#### What is required:
Apart from the pictures, every line below needs to be reproduced verbatim.

#### Dataset entries:
☆ ☆ ☆

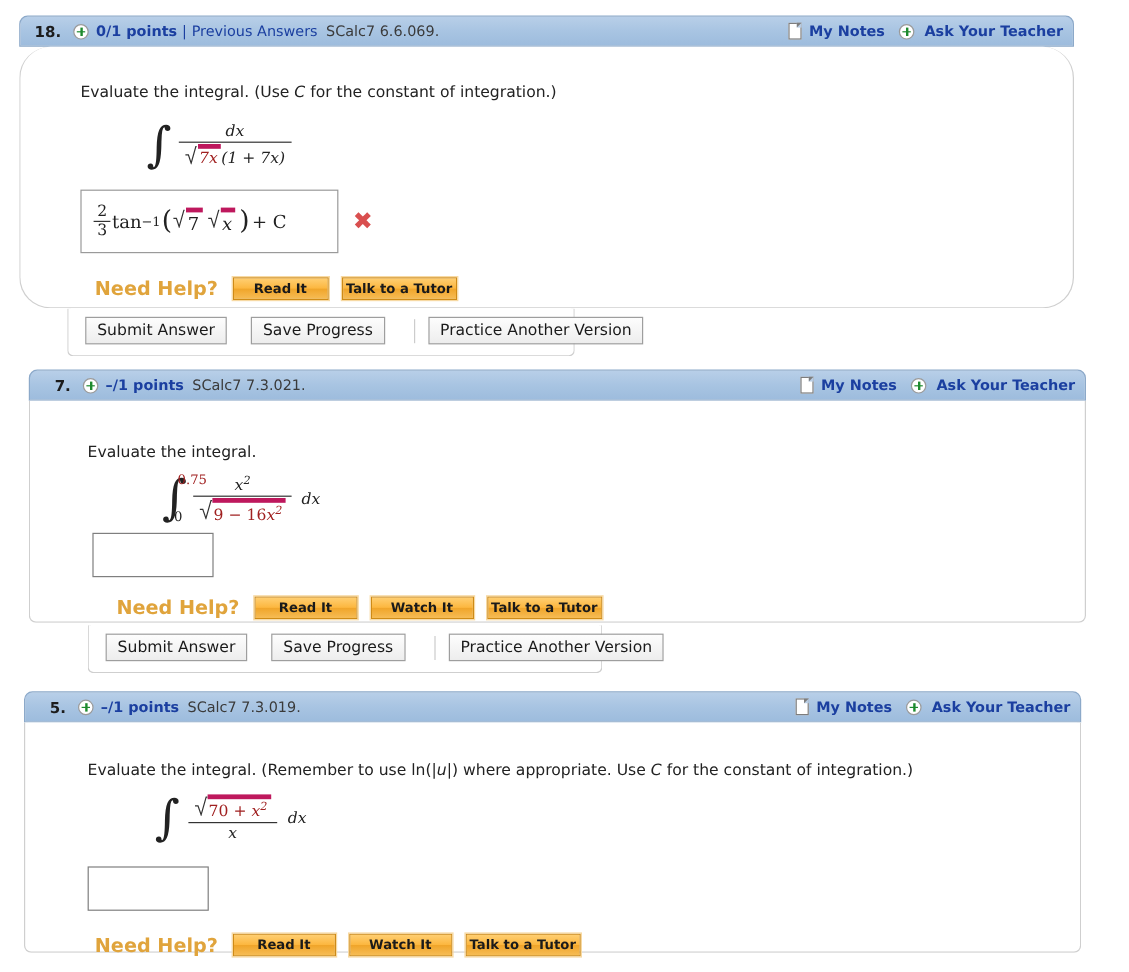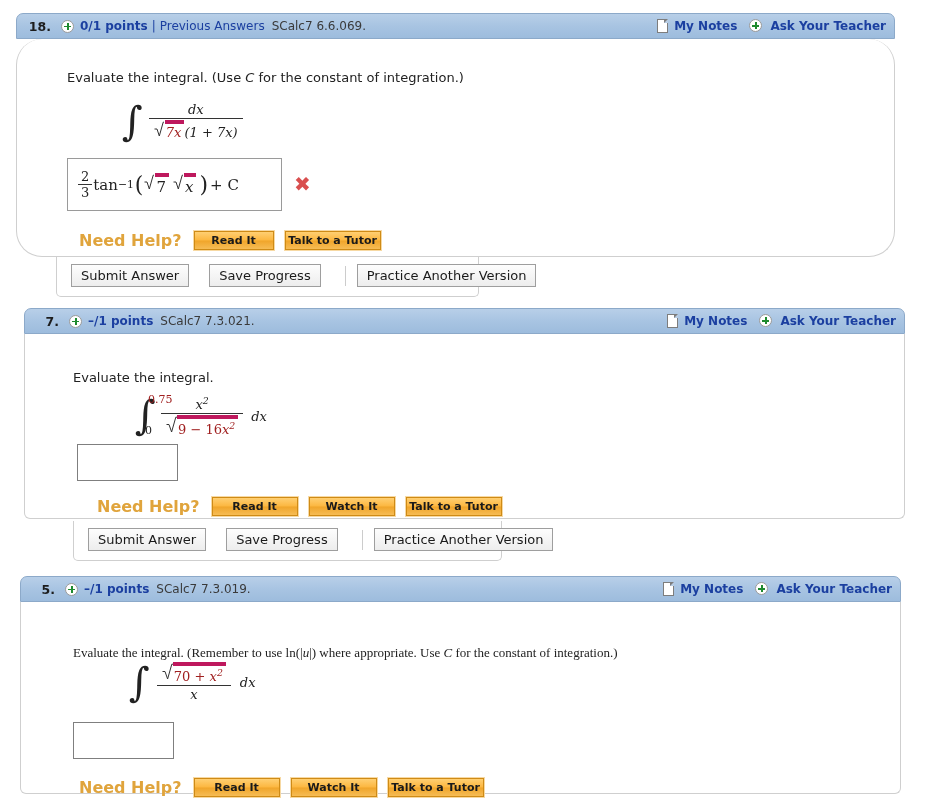--- a/index.html
+++ b/index.html
@@ -31,7 +31,7 @@
     font-size: 12px;
   }
   .qheader-left { display:flex; align-items:center; flex: 1 1 auto; min-width:0; }
-  .qheader-right { display:flex; gap:6px; flex: 0 0 auto; }
+  .qheader-right { display:flex; align-items:center; gap:6px; flex: 0 0 auto; }
 
   .qnum {
     font-weight: bold;

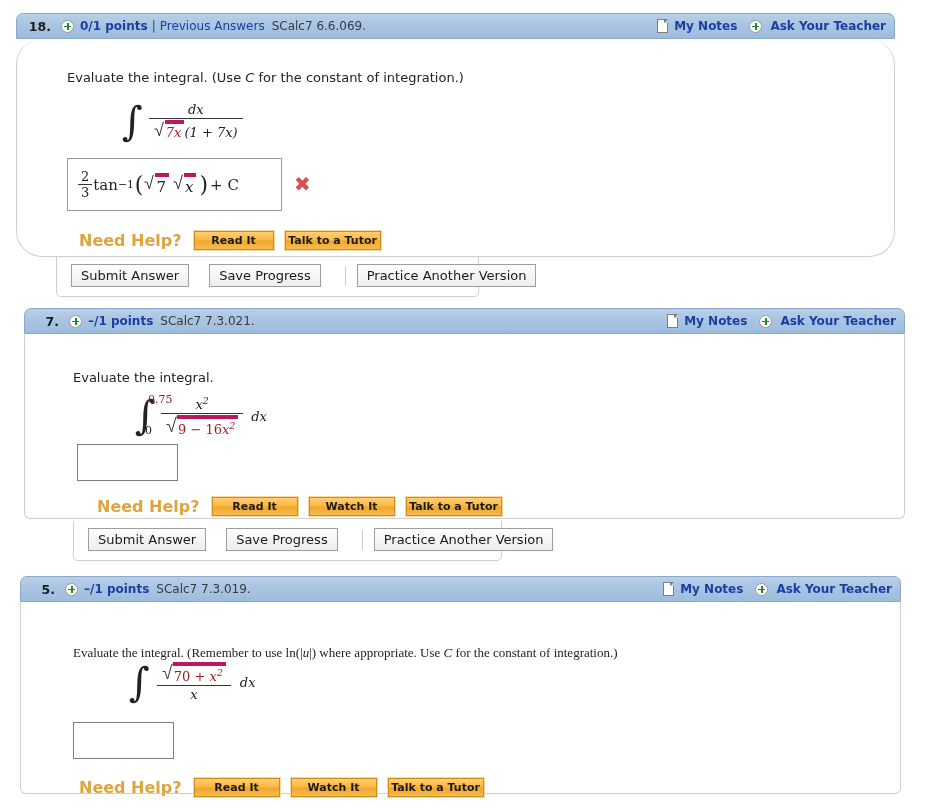--- a/index.html
+++ b/index.html
@@ -379,7 +379,7 @@
 
     <div class="qbody" style="height:192px;">
 
-      <div class="prompt" style="left:52px; top:43px;font-family:Liberation Serif, serif;">
+      <div class="prompt" style="left:52px; top:33px;">
         <span>Evaluate the integral. (Remember to use ln(|</span><i>u</i><span>|) where appropriate. Use </span><i>C</i><span> for the constant of integration.)</span>
       </div>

☆ ☆ ☆

#### Output of the task:
--- a/index.html
+++ b/index.html
@@ -31,7 +31,7 @@
     font-size: 12px;
   }
   .qheader-left { display:flex; align-items:center; flex: 1 1 auto; min-width:0; }
-  .qheader-right { display:flex; gap:6px; flex: 0 0 auto; }
+  .qheader-right { display:flex; align-items:center; gap:6px; flex: 0 0 auto; }
 
   .qnum {
     font-weight: bold;

--- a/index.html
+++ b/index.html
@@ -379,7 +379,7 @@
 
     <div class="qbody" style="height:192px;">
 
-      <div class="prompt" style="left:52px; top:43px;font-family:Liberation Serif, serif;">
+      <div class="prompt" style="left:52px; top:33px;">
         <span>Evaluate the integral. (Remember to use ln(|</span><i>u</i><span>|) where appropriate. Use </span><i>C</i><span> for the constant of integration.)</span>
       </div>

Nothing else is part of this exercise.